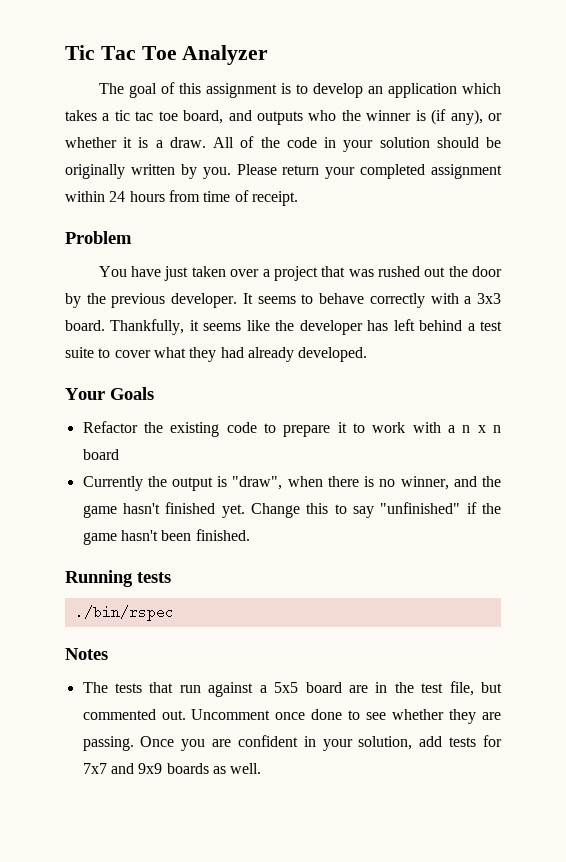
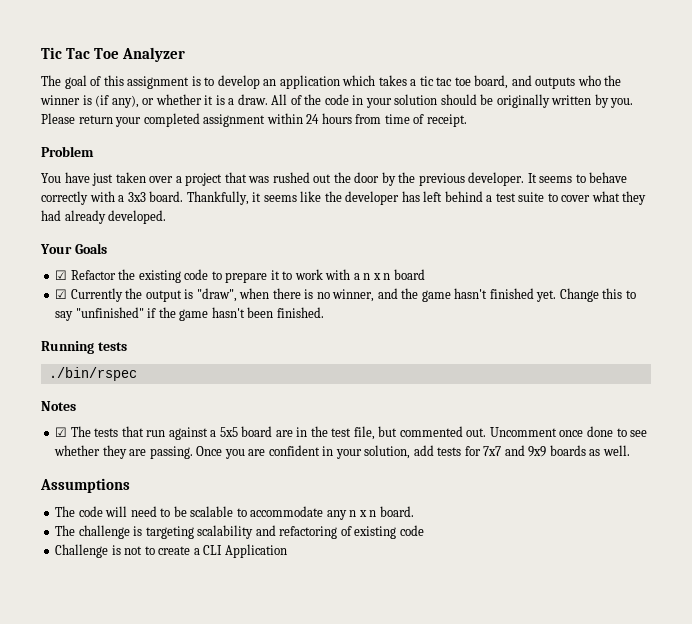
(154, 393) none -> [55,270,68,280] ☑
(119, 454) none -> [55,289,68,299] ☑
(108, 654) none -> [55,427,68,437] ☑
(262, 768) none -> [40,478,130,493] [55,506,414,520] [55,525,424,539] [55,544,287,558] // Assumptions // The code will need to be scalable to accommodate any n x n board. // The challenge is targeting scalability and refactoring of existing code // Challenge is not to create a CLI Application

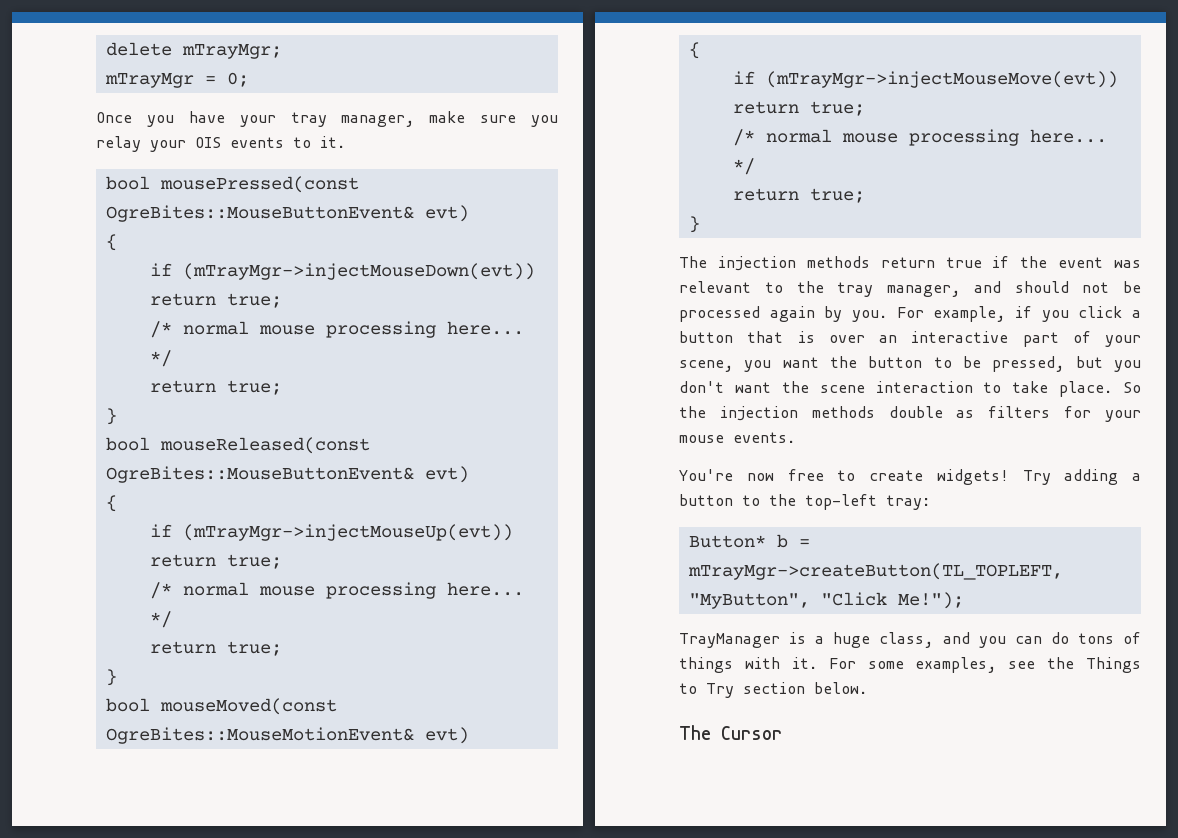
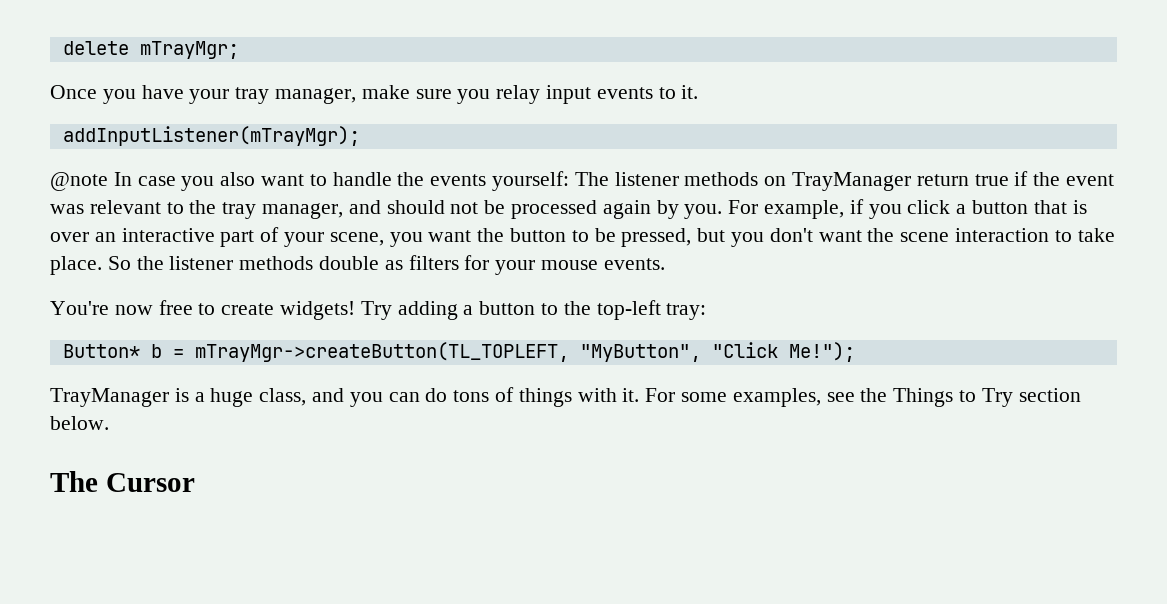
[104,72,249,88] // mTrayMgr = 0; -> (239, 50) none
[150,137,221,152] your OIS -> [546,85,592,104] input
[105,176,359,193] [105,205,469,222] [105,234,117,251] [149,263,535,280] [149,293,282,308] [149,321,524,338] [149,350,172,367] [149,380,282,395] [105,408,117,425] [105,437,370,454] [105,466,469,483] [105,495,117,512] [149,524,513,541] [149,554,282,569] [149,582,524,599] [149,611,172,628] [149,641,282,656] [105,669,117,686] [105,698,337,715] [105,727,469,744] [688,42,700,59] [732,71,1118,88] [732,101,865,116] [732,129,1107,146] [732,158,755,175] [732,188,865,203] [688,216,700,233] [679,256,870,271] bool mousePressed(const OgreBites::MouseButtonEvent& evt) // { // if (mTrayMgr->injectMouseDown(evt)) return true; // /* normal mouse processing here... */ // return true; // } // bool mouseReleased(const OgreBites::MouseButtonEvent& evt) // { // if (mTrayMgr->injectMouseUp(evt)) return true; // /* normal mouse processing here... */ // return true; // } // bool mouseMoved(const OgreBites::MouseMotionEvent& evt) // { // if (mTrayMgr->injectMouseMove(evt)) return true; // /* normal mouse processing here... */ // return true; // } // The injection methods -> [62,126,360,146] [50,171,912,191] addInputListener(mTrayMgr); // @note In case you also want to handle the events yourself: The listener methods on TrayManager
[719,406,798,421] injection -> [169,256,234,270] listener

◆ ◆ ◆

# WORK ORDER:
Please find every line in the records that contains the word "none", and copy it out.

# EXERCISE RESULT:
(154, 393) none -> [55,270,68,280] ☑
(119, 454) none -> [55,289,68,299] ☑
(108, 654) none -> [55,427,68,437] ☑
(262, 768) none -> [40,478,130,493] [55,506,414,520] [55,525,424,539] [55,544,287,558] // Assumptions // The code will need to be scalable to accommodate any n x n board. // The challenge is targeting scalability and refactoring of existing code // Challenge is not to create a CLI Application
[104,72,249,88] // mTrayMgr = 0; -> (239, 50) none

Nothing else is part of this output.